BERLIN 2000 REVIEW: "Chutney Popcorn," The Lesson is, Keep it Light
by Eddie Cockrell
Few American independent films in recent memory are as critic-proof as the cleverly written, sprightly paced "Chutney Popcorn," and therein lies a lesson for aspiring young filmmakers. While often reliant on the genuinely funny ethnic and sexual one-liners in its beguiling script to propel it over some awkward characterizations and choppy narrative, there's little doubt that director and co-writer Nisha Ganatra has a nascent talent for pleasing crowds -- a fact borne out by the film's festival track record to date, which includes audience awards at the Newport, San Francisco gay and lesbian, and Los Angeles Outfest confabs. "Chutney Popcorn" is a relentlessly sunny film, and since relentlessly sunny plays, relentlessly sunny eventually sells.
Ganatra, who stepped into the role after losing her lead actress a fortnight before filming, plays desi-American Reena, an affable, wisecracking New York photographer and henna-tattoo artist. Reena's lesbian lifestyle and long-time girlfriend Lisa (Jill Hennessy) is the source of constant comic woe to her Punjabi mother Meenu (Madhur Jaffrey), particularly since Meenu's other daughter Sarita (Sakina Jaffrey, her real-life daughter) can't wait to start a family with affable new American husband Mitch (Nick Chinlund). Yet when the newlyweds discover Sarita can't conceive, Reena hatches a plan to serve as surrogate mother. Complications, as they say, ensue.
Ganatra and co-writer Susan Carnival do a fine job of illuminating and contrasting the Indian and lesbian cultures, drawing subtle yet strong visual linkages and peppering their script with healthily acerbic observations. Yet those same quips, many of which are drowning in glib buzzwords ("know this: I'm here for you," says a doctor and a running gag finds one of Reena's pals referred to by all as having a multitude of "issues") becomes annoying shorthand for the honest pain and courage with which her characters surely must be wrestling.

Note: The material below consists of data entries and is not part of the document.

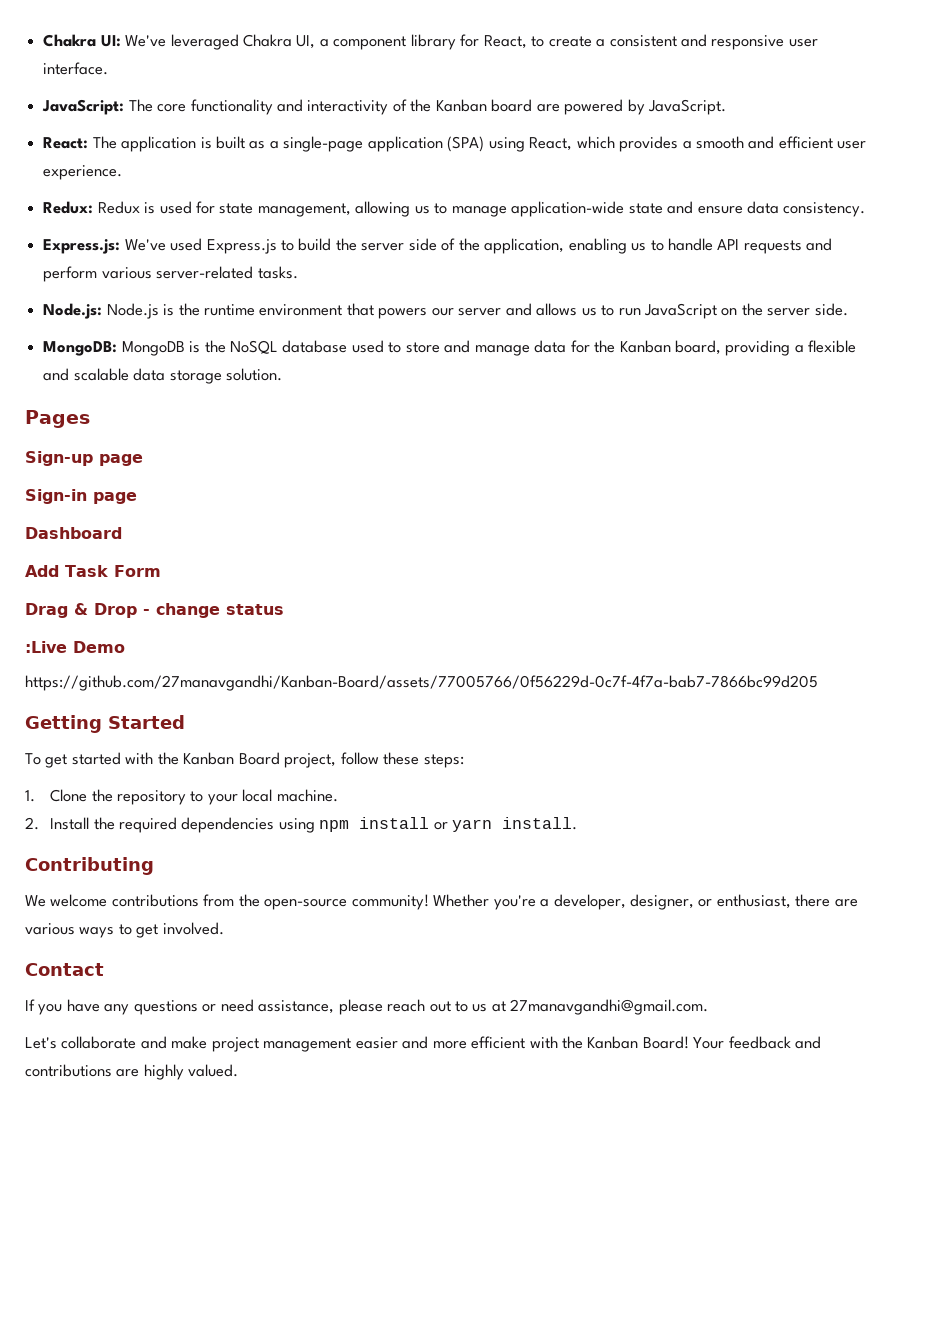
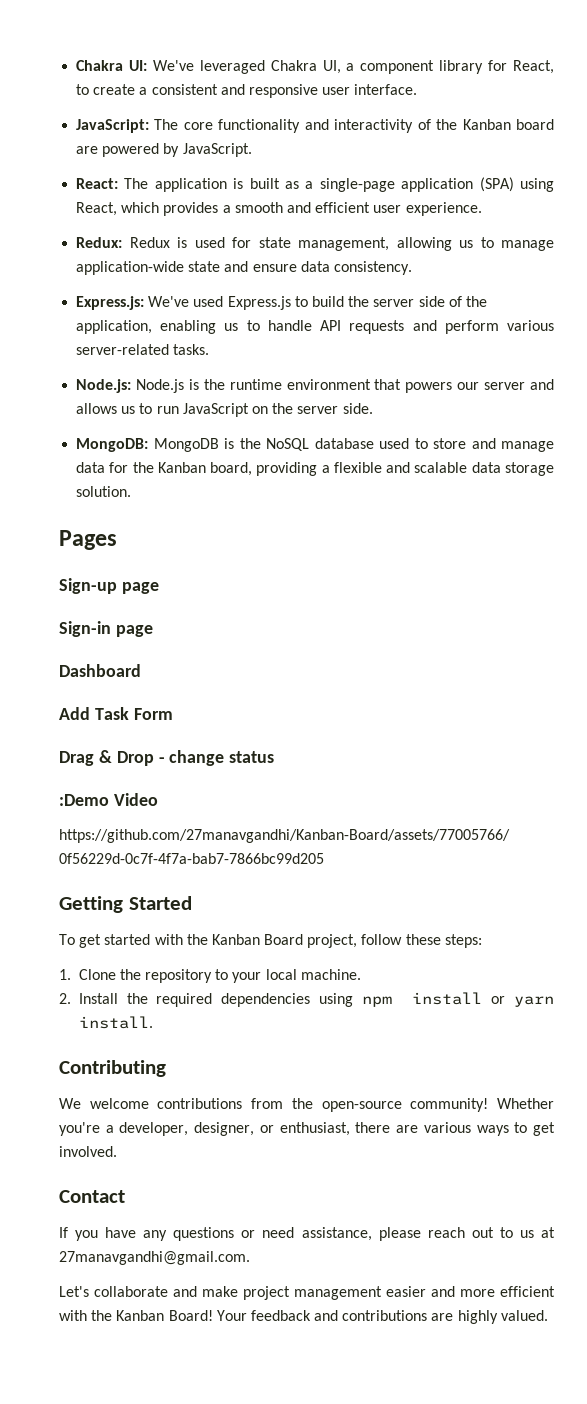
- :Live Demo
+ :Demo Video

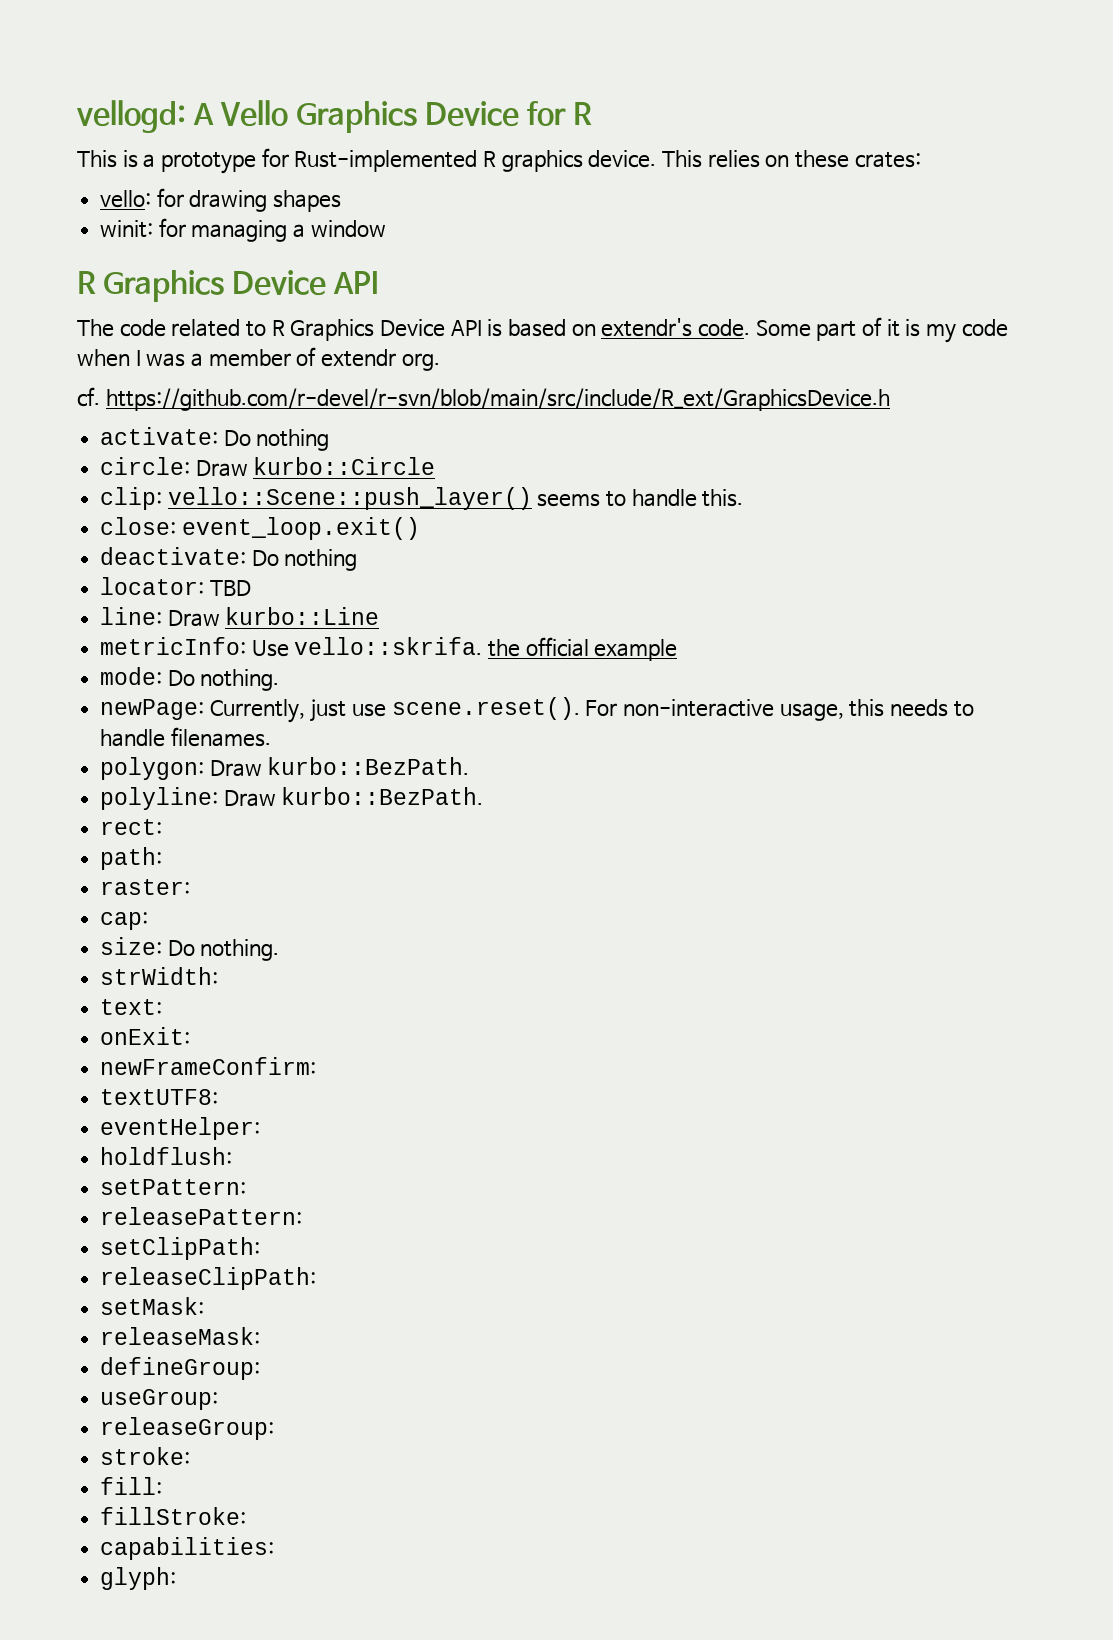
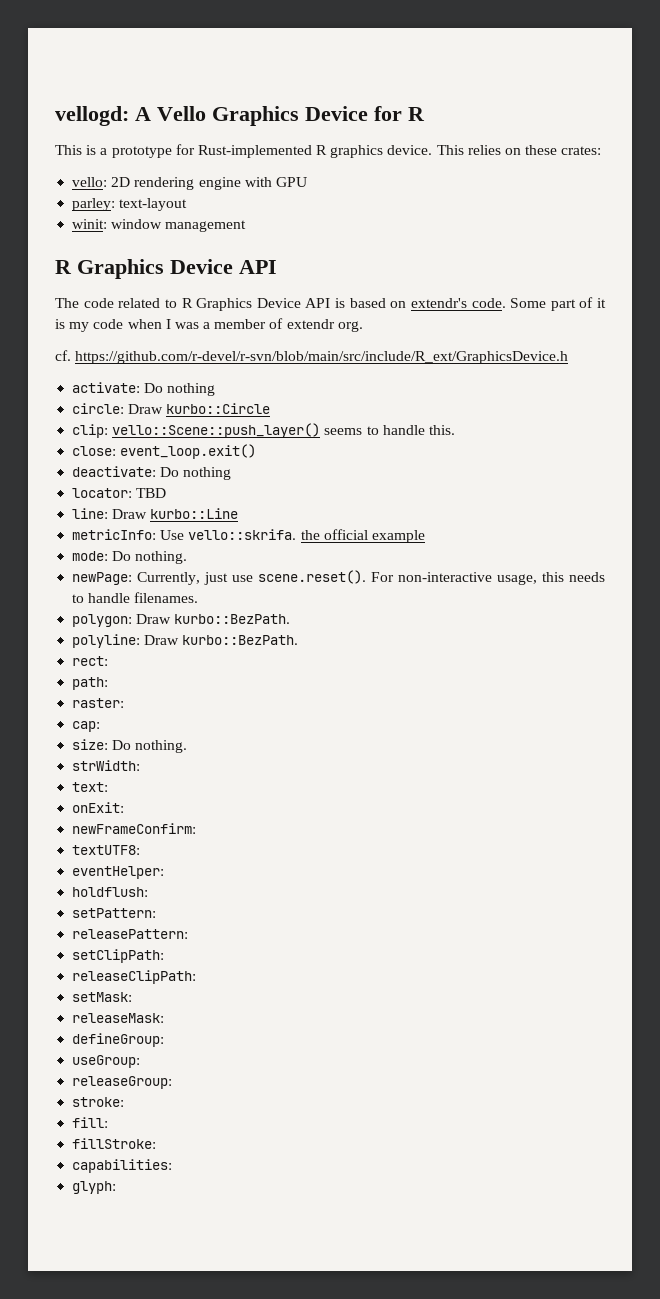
- vello: for drawing shapes
- winit: for managing a window
+ vello: 2D rendering engine with GPU
+ parley: text-layout
+ winit: window management

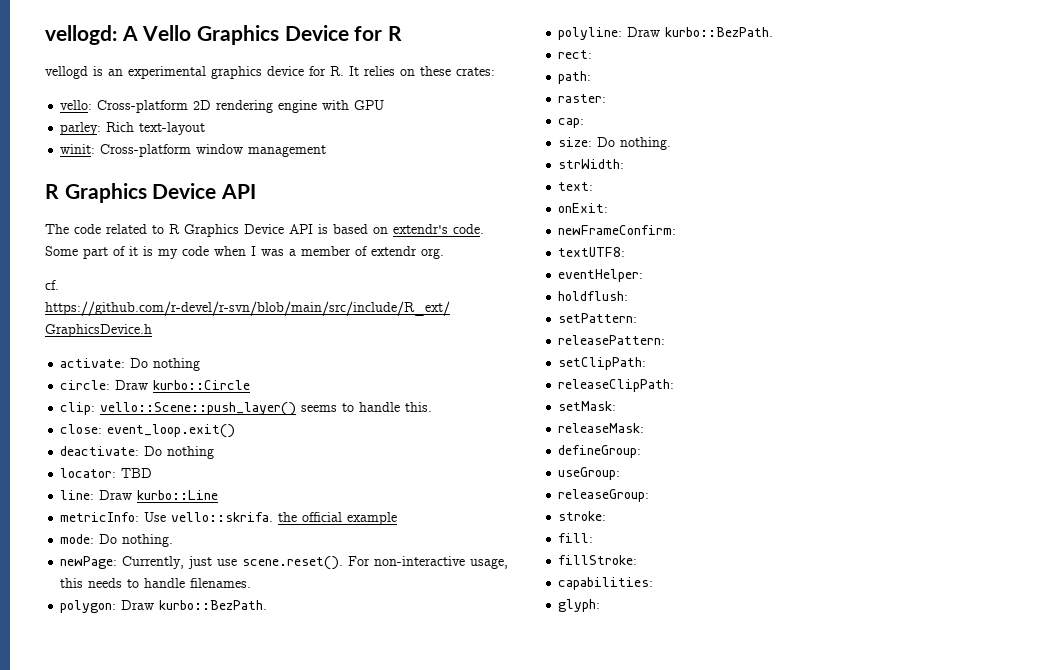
- This is a prototype for Rust-implemented R graphics device. This relies on these crates:
+ vellogd is an experimental graphics device for R. It relies on these crates:
- vello: 2D rendering engine with GPU
+ vello: Cross-platform 2D rendering engine with GPU
- parley: text-layout
+ parley: Rich text-layout
- winit: window management
+ winit: Cross-platform window management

The film looks terrific, thanks to a crew Ganatra's called "the Lilith Fair of independent filmmaking." Of particular note is the fine, if somewhat manipulatively employed, soundtrack, which features a pleasing blend of indie bands and a fusion of hip hop and traditional Punjabi rhythms called bhangra.
Nearly a year after debuting at the Los Angeles Independent Film Festival, the clearly giddy Ganatra told the enthusiastic full house at the final public screening in Berlin that "it looks like we'll have distribution now" in the United States. And that's appropriate: by recognizing that audiences will respond to a light treatment of serious issues and engineering a film that plays to those strengths, "Chutney Popcorn" is a blueprint for filmmakers eager to hit the mainstream without sacrificing their visions.
[Eddie Cockrell is a Maryland-based film critic and consulting programmer whose work also appears regularly in Variety and nitrateonline.com.]